WHAT THE EXERCISE ASKS:
Type out each record word for word. Pictures stay out.
>>>>>
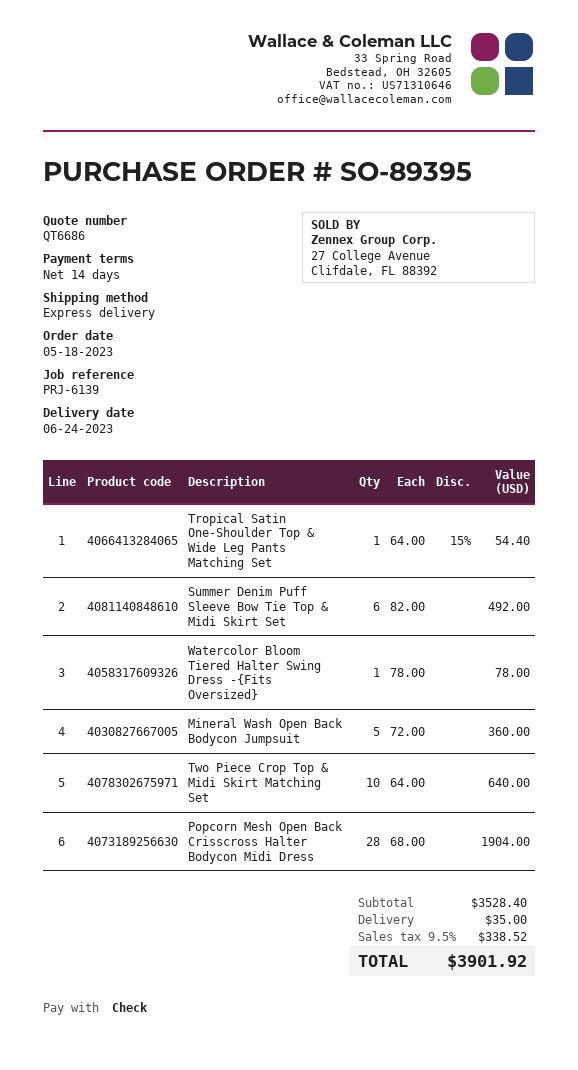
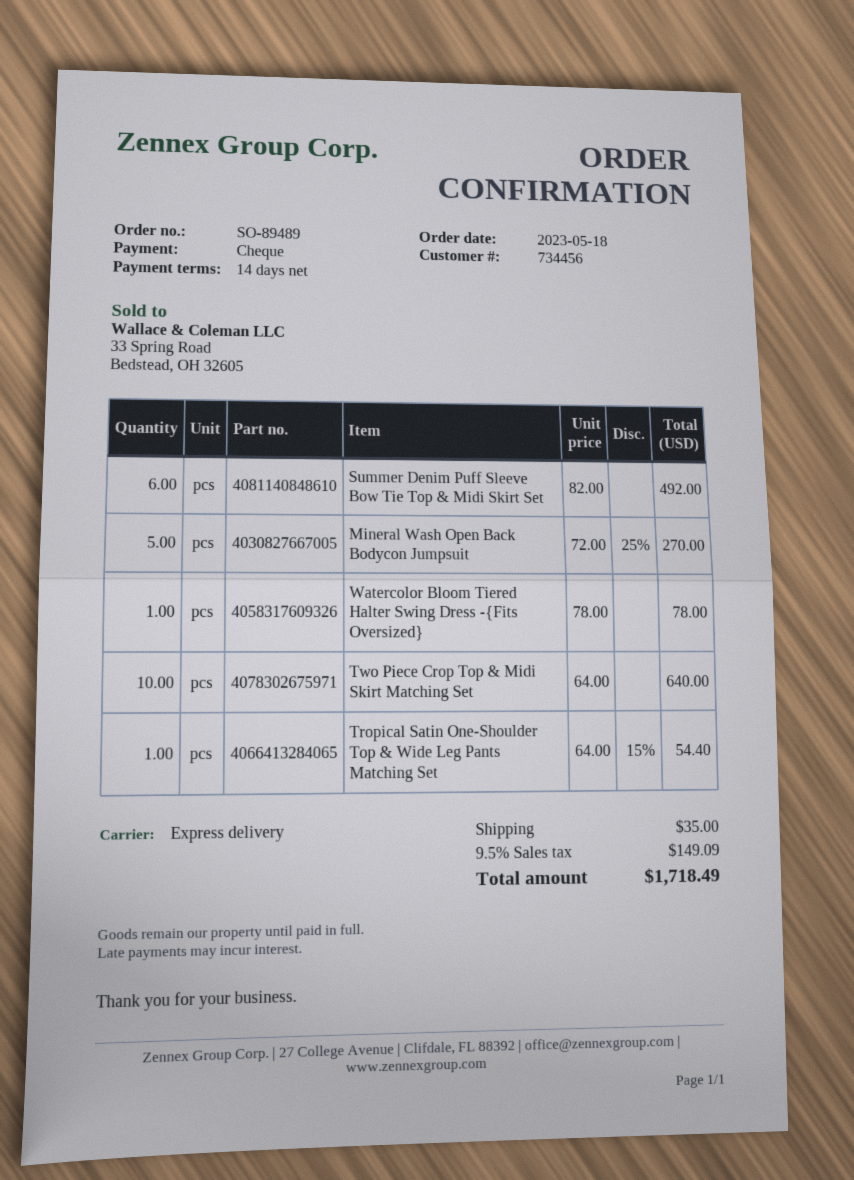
order number: SO-89395 -> SO-89489
Mineral Wash Open Back Bodycon Jumpsuit: 5 x 72.00 = 360.00 -> 5 x 72.00 - 25% = 270.00
Popcorn Mesh Open Back Crisscross Halter Bodycon Midi Dress: 28 x 68.00 = 1904.00 -> none
tax: 9.5% = 338.52 -> 9.5% = 149.09
total: 3901.92 -> 1718.49

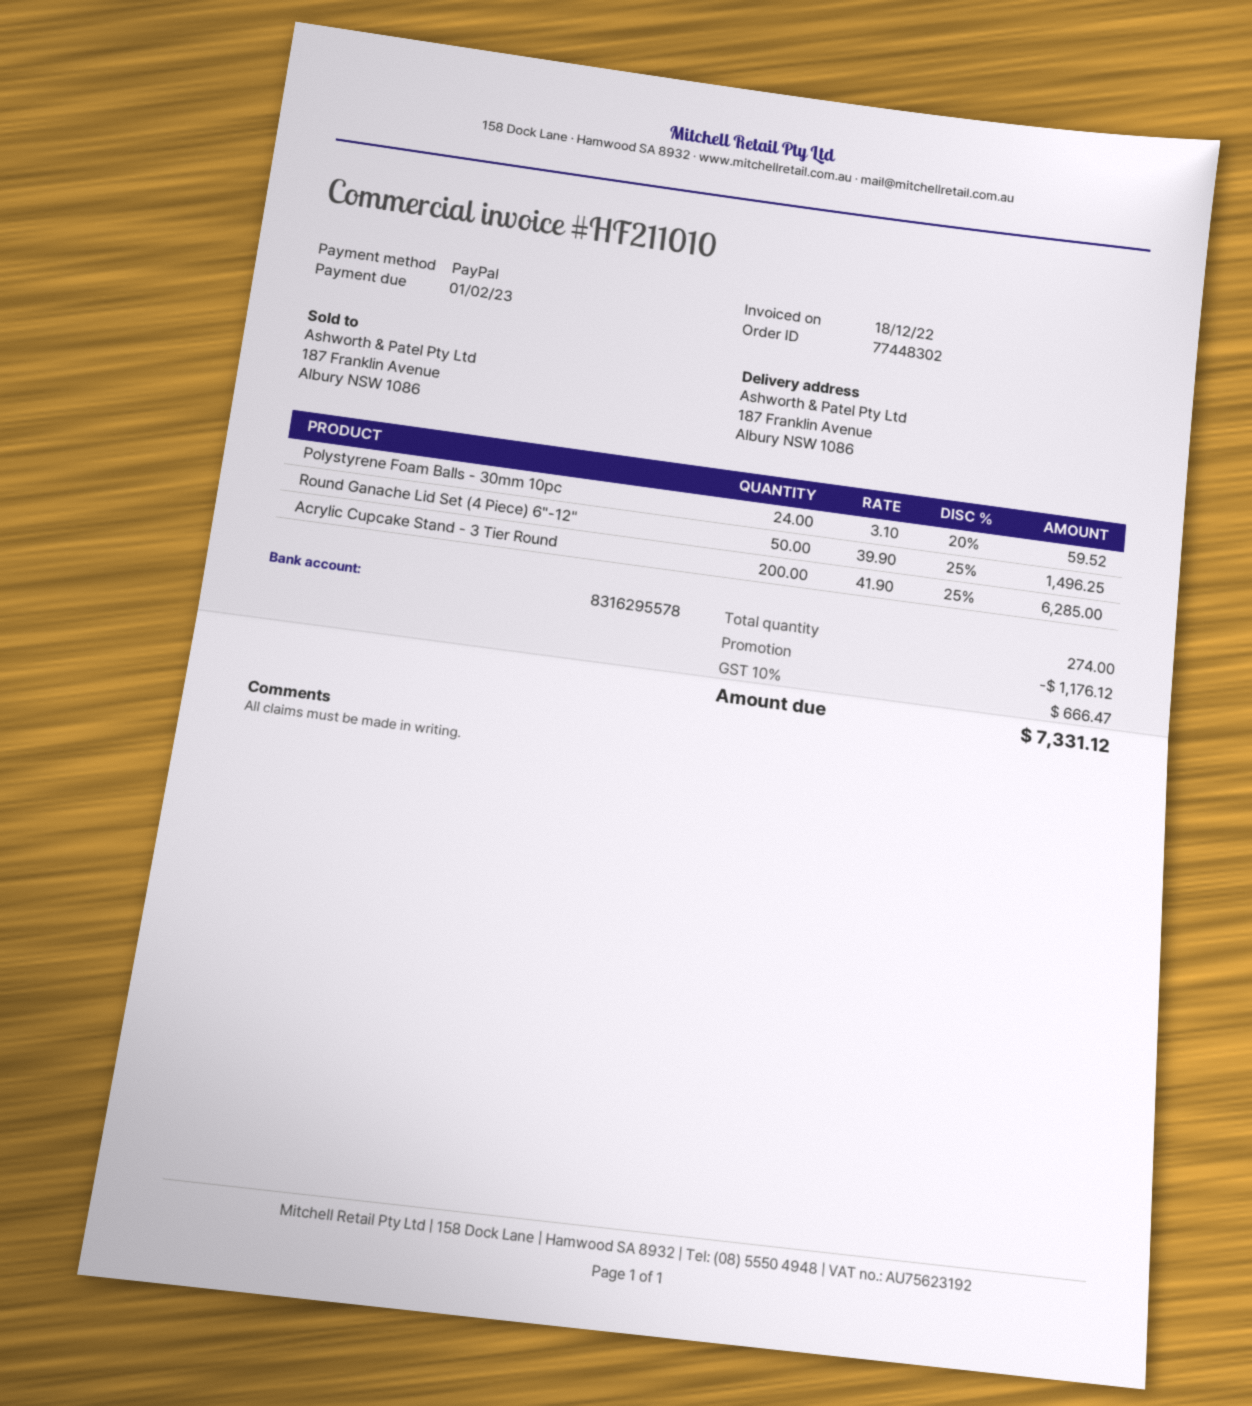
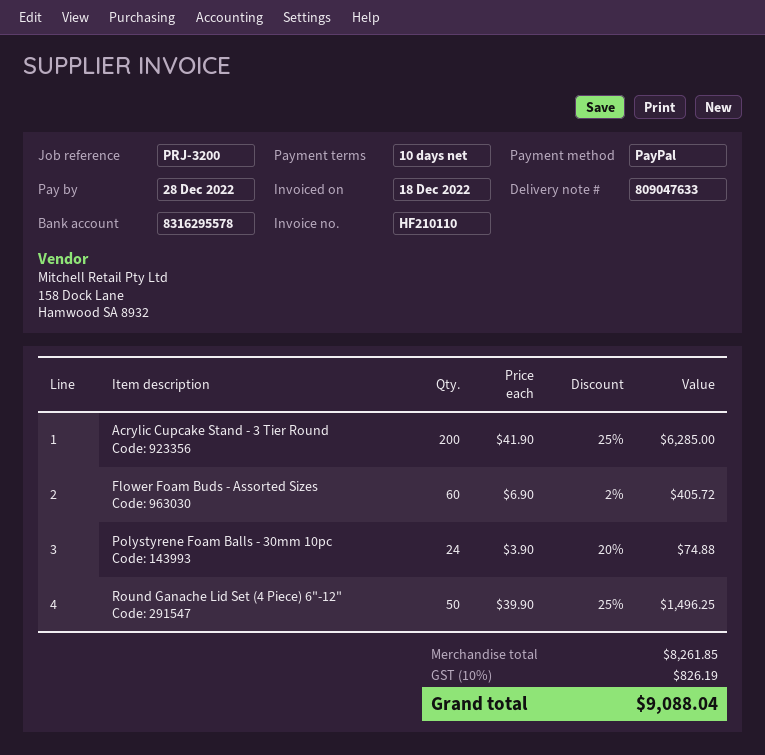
invoice number: HF211010 -> HF210110
due date: 2023-02-01 -> 2022-12-28
Polystyrene Foam Balls - 30mm 10pc: 24 x 3.10 - 20% = 59.52 -> 24 x 3.90 - 20% = 74.88
Flower Foam Buds - Assorted Sizes: none -> 60 x 6.90 - 2% = 405.72
discount: 1176.12 -> none
tax: 10% = 666.47 -> 10% = 826.19
total: 7331.12 -> 9088.04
<<<<<
TASK RESPONSE:
order number: SO-89395 -> SO-89489
Mineral Wash Open Back Bodycon Jumpsuit: 5 x 72.00 = 360.00 -> 5 x 72.00 - 25% = 270.00
Popcorn Mesh Open Back Crisscross Halter Bodycon Midi Dress: 28 x 68.00 = 1904.00 -> none
tax: 9.5% = 338.52 -> 9.5% = 149.09
total: 3901.92 -> 1718.49

invoice number: HF211010 -> HF210110
due date: 2023-02-01 -> 2022-12-28
Polystyrene Foam Balls - 30mm 10pc: 24 x 3.10 - 20% = 59.52 -> 24 x 3.90 - 20% = 74.88
Flower Foam Buds - Assorted Sizes: none -> 60 x 6.90 - 2% = 405.72
discount: 1176.12 -> none
tax: 10% = 666.47 -> 10% = 826.19
total: 7331.12 -> 9088.04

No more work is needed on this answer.